During the war of 1914-18 he served on the Liverpool Munitions of War Committee, first as secretary and later as general manager and secretary, with control of six national shell factories, including a shell-forging and a cartridge-case factory. In addition he was responsible for the work of two semi-national factories and eight contractors engaged on machining shells; he was awarded the O.B.E. in recognition of his services in this direction.

Mr. Miller, who was also a Member of the Institutions of Civil and Electrical Engineers, retired in 1928. His death occurred on 21st May 1941, in his eighty-second year.


1941 Obituary [3]

THOMAS LODWICK MILLER, O.B.E., who died on the 21st May, 1941, was a well-known Liverpool consulting engineer. He came of an old shipbuilding family and was born at Toxteth Park, Liverpool, on the 21st March, 1860.

Educated at the Liverpool Institute, he entered the works of Messrs. Fawcett, Preston, the old- established Liverpool engineers, as apprentice in July, 1875. In the meantime he pursued his technical training at the Liverpool Royal Institution, in the building where the Mersey and North Wales Centre now meets, and he won the much coveted Queen's Prize in 1879, 1880 and 1881, for distinction in the South Kensington Science and Art Examinations.

After attending lectures at the Liverpool University College, he became an assistant lecturer to Prof. Hele-Shaw and, in 1888, was appointed Superintendent of the Walker Engineering Laboratories. At this time he was associated with the design of the "Watson Cyclone" cotton press - a great improvement on the existing type of baling machinery.

In 1890 he commenced practice in Liverpool as a consultant and also represented Messrs. Scott and Mountain. He was responsible for the lay-out of many of the early public electric supply systems, including those for Hereford, Bootle, Barnsley, and Hoylake and West Kirby, and of many large institutions, also for the equipment and electrification of a rice mill at Rangoon for Messrs. J. Heap.

The Liverpool Engineering Society elected him President for 1903-4 and his Address was a review of various sources of power, in which he made out a strong case for hydro-electric systems, then very much in their infancy in this country.

During the war of 1914-18, as Secretary to the Liverpool Munitions of War Committee, in association with Mr. E. C. Given, he did outstanding work, which was later recognized by the award of the O.B.E. Resuming his consulting practice after the war he carried out important sugar milling installations in China for Messrs. J. Swire, his experience with Messrs. Fawcett, Preston, and his electrical knowledge specially qualifying him for this work.

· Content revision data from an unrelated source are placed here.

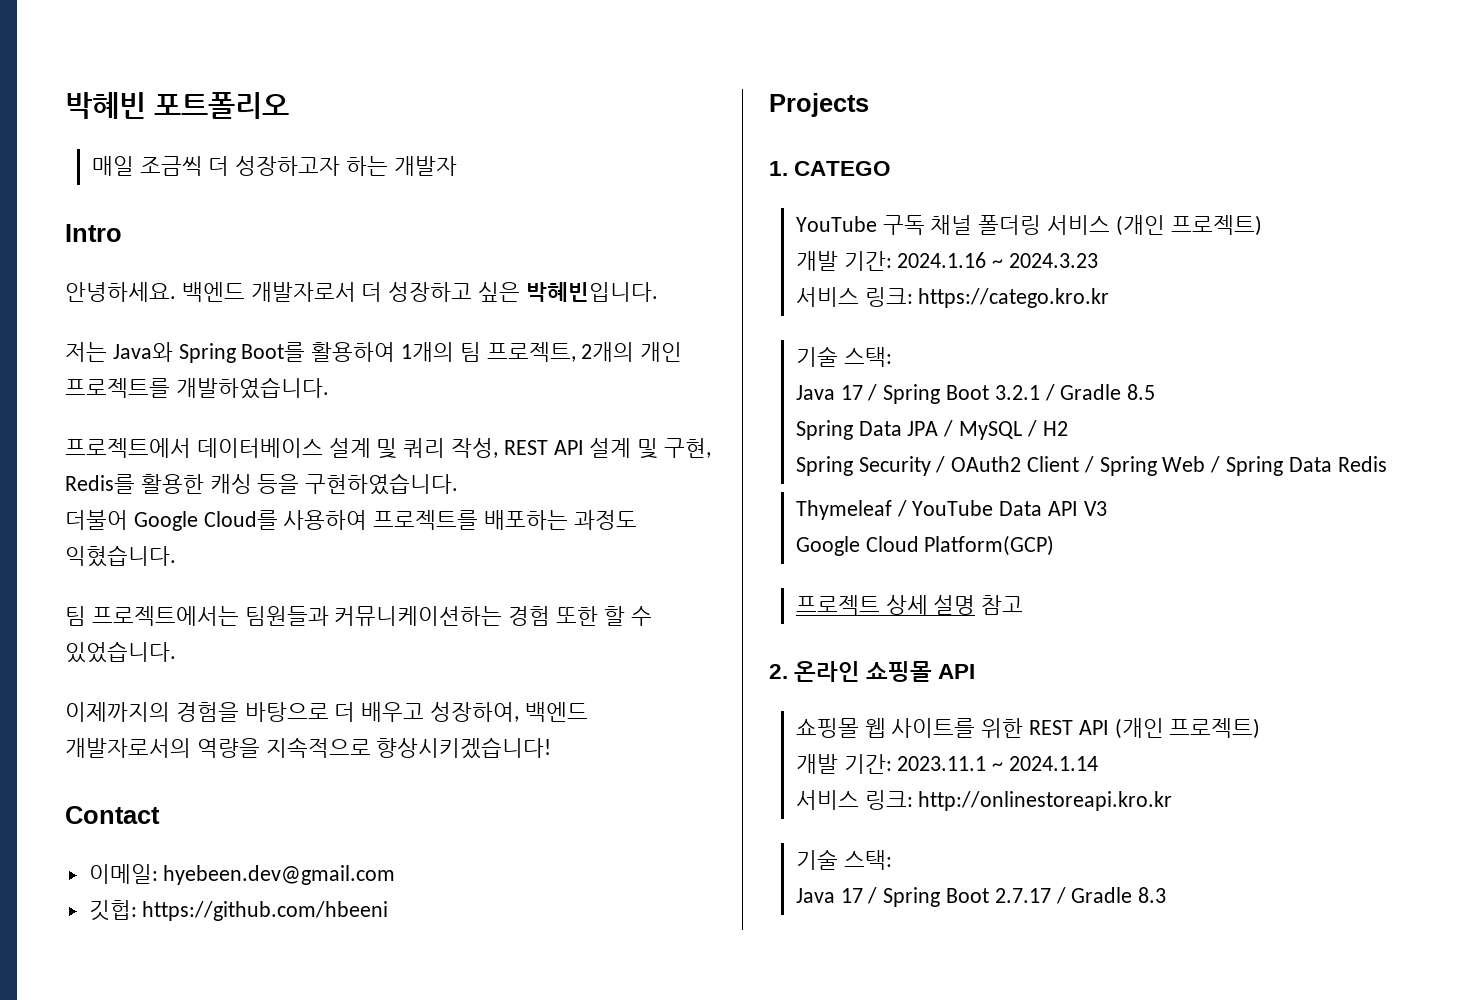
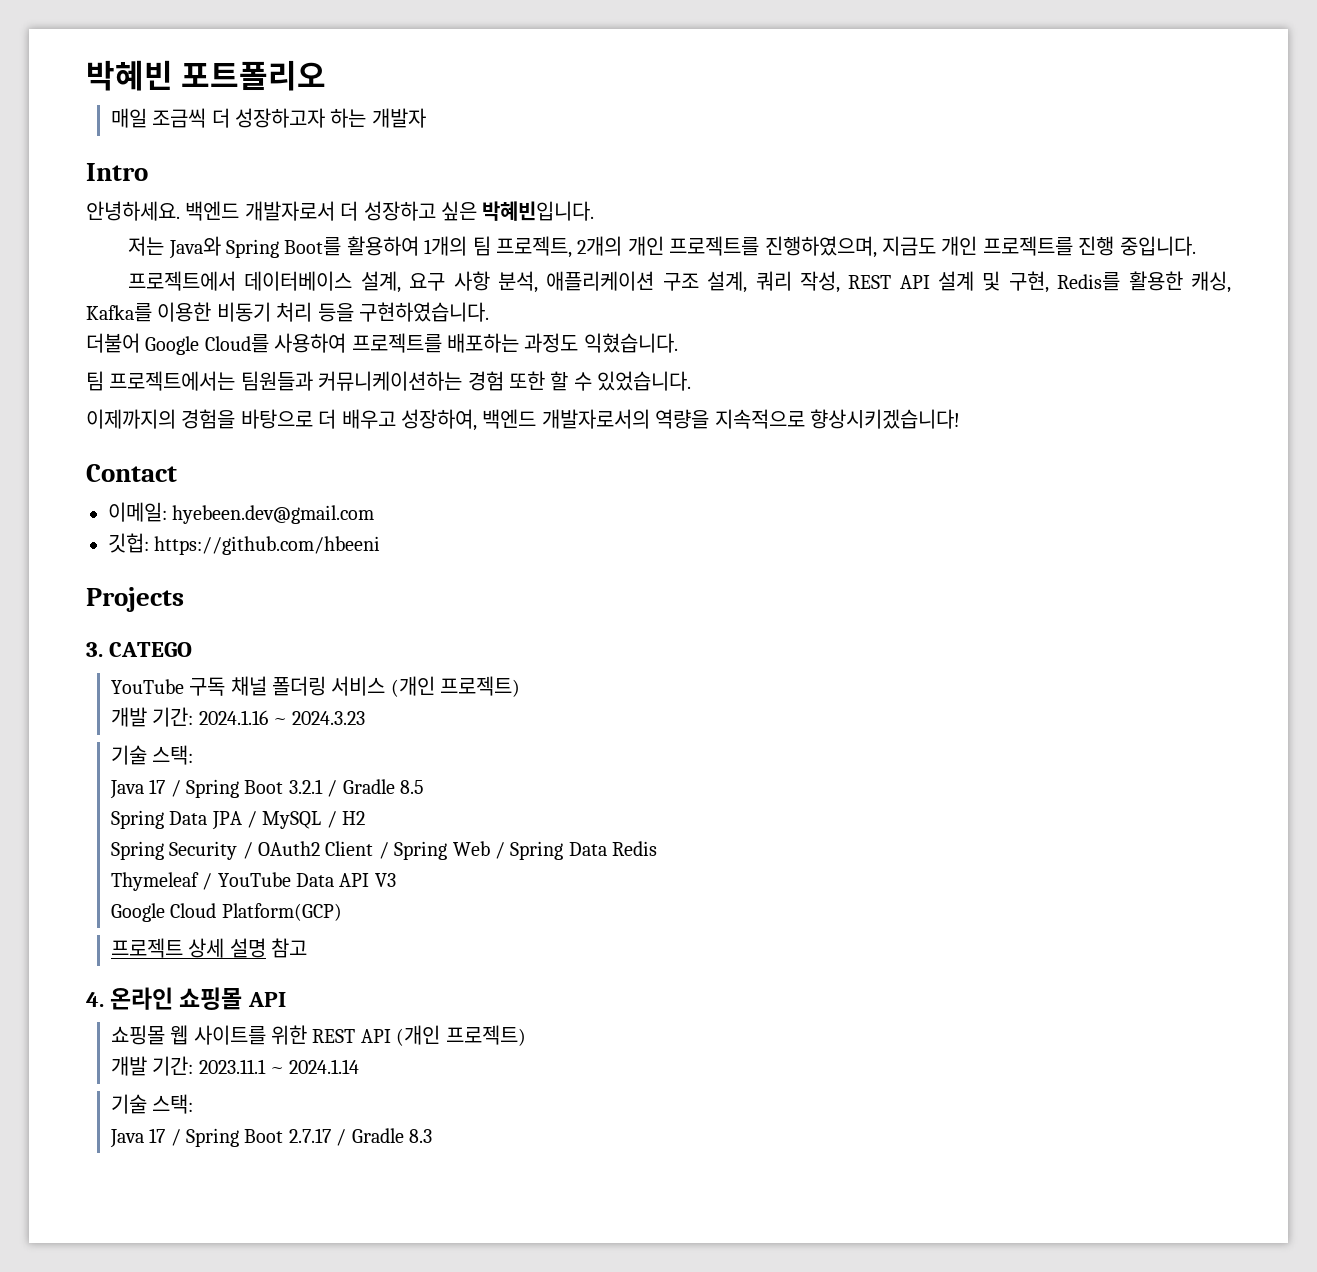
- 저는 Java와 Spring Boot를 활용하여 1개의 팀 프로젝트, 2개의 개인 프로젝트를 개발하였습니다.
- 프로젝트에서 데이터베이스 설계 및 쿼리 작성, REST API 설계 및 구현, Redis를 활용한 캐싱 등을 구현하였습니다.
+ 저는 Java와 Spring Boot를 활용하여 1개의 팀 프로젝트, 2개의 개인 프로젝트를 진행하였으며, 지금도 개인 프로젝트를 진행 중입니다.
+ 프로젝트에서 데이터베이스 설계, 요구 사항 분석, 애플리케이션 구조 설계, 쿼리 작성, REST API 설계 및 구현, Redis를 활용한 캐싱, Kafka를 이용한 비동기 처리 등을 구현하였습니다.
- 1. CATEGO
+ 3. CATEGO
- 서비스 링크: https://catego.kro.kr
- 2. 온라인 쇼핑몰 API
+ 4. 온라인 쇼핑몰 API
- 서비스 링크: http://onlinestoreapi.kro.kr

He retired from active practice about 10 years ago and devoted some of his leisure to the compiling of the memoirs of a very full and interesting life, which have furnished much of the data for this notice. One indication of his varied interests is shown in his connection with the Liverpool Lyceum Club, of which he was Hon. Secretary for many years.

He joined The Institution in 1891 as an Associate and was elected a Member in 1893. He served for several years on the Committee of the Manchester Local Section and was Chairman of the Section in 1906-7.